Rebelo Marinho: Um Rescaldo Estranho

No ano findo, na acalmia do período mais crítico dos incêndios florestais, os bombeiros do distrito de Viseu foram surpreendidos nos seus quartéis com “ visitas”, muito pouco simpáticas, de elementos do SEPNA que, acomodados na lei, inquiriram os supostos autores de eventuais ilícitos sobre as suas responsabilidades no uso da manobra do contra-fogo, não se coibindo de advertir de eventuais futuros procedimentos, criminais, até.
Falta dizer que as inquirições foram feitas, ignorando, e marginalizando, em alguns casos, os comandantes dos corpos de bombeiros, num claro desrespeito pelas estruturas internas e respectivas cadeias hierárquicas.

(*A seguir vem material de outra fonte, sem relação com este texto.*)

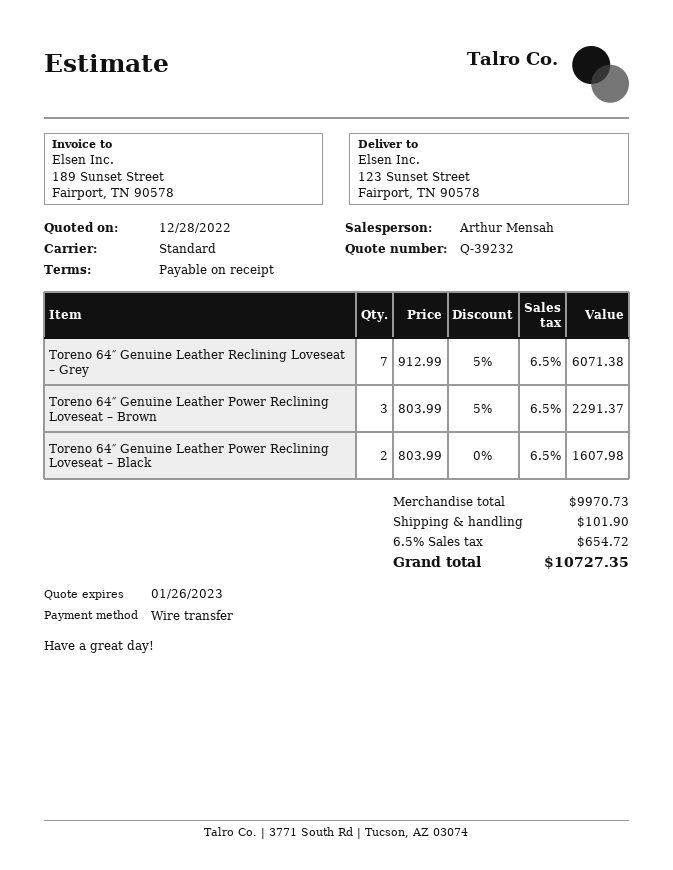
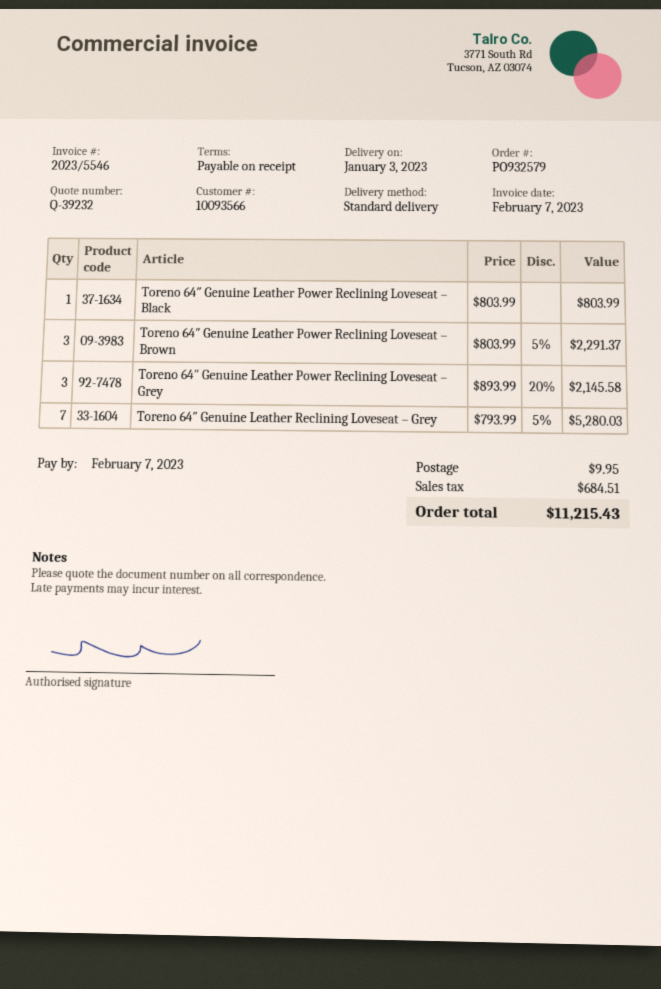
Toreno 64″ Genuine Leather Reclining Loveseat – Grey: 7 x 912.99 - 5% = 6071.38 -> 7 x 793.99 - 5% = 5280.03
Toreno 64″ Genuine Leather Power Reclining Loveseat – Black: 2 x 803.99 = 1607.98 -> 1 x 803.99 = 803.99
Toreno 64″ Genuine Leather Power Reclining Loveseat – Grey: none -> 3 x 893.99 - 20% = 2145.58
shipping: 101.90 -> 9.95
tax: 654.72 -> 684.51
total: 10727.35 -> 11215.43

Igualmente grave, fizeram-se, marginalizando a ANPC/CDOS, enquanto entidade de tutela e que, neste, como em outros casos, devia ser “tida e achada”.
Mas não foi.
Neste campo, o bom senso não prevaleceu.
Mesmo com pouco cuidado e até nenhum jeito, o que se fez, só se fez porque houve muita insensibilidade e imprudência à mistura.
Curiosamente, depois de denunciadas, as investidas pararam…mas é só uma curiosidade...
Por vezes, é preciso, e compensa, ai se compensa, denunciar… e alertar….

Do relatório, ou da informação interna, questões semânticas à parte, enviado às entidades superiores, não se conhece conteúdo, salvo aquele que se sabe, por “fuga” cirurgicamente transmitida à comunicação social que dele fez eco, ao tempo, nem se conhece rasto, porque não há notícia dos resultados da participação.
Em vez destes escritos e dos tempos perdidos com “fugas” mal paridas, melhor seria que todos nos tivéssemos sentado à mesa.

Promovendo reuniões concertadas, de perfil pedagógico e correctivo, alargadas às entidades interessadas para avaliar práticas recentes e discutir procedimentos futuros
Recupero o assunto, com os primeiros, e já quentes, raios de sol, e os incêndios florestais a darem nota de si, para desejar que, ao menos, no próximo, e iminente verão, as coisas anteriores sirvam de lição e as futuras sejam diferentes, assim como os propósitos e intervenções dos diversos responsáveis.

E cá ficamos, pacientes e expectantes, desta e de outras tantas temáticas, confiantes que haja mais cooperação institucional e outra colaboração operacional.
E outro respeito.

Para o bem de todos.
Como o ano passado é que não pode voltar acontecer.
É que os bombeiros estão cá para tudo, mas não têm que se sujeitar a tudo.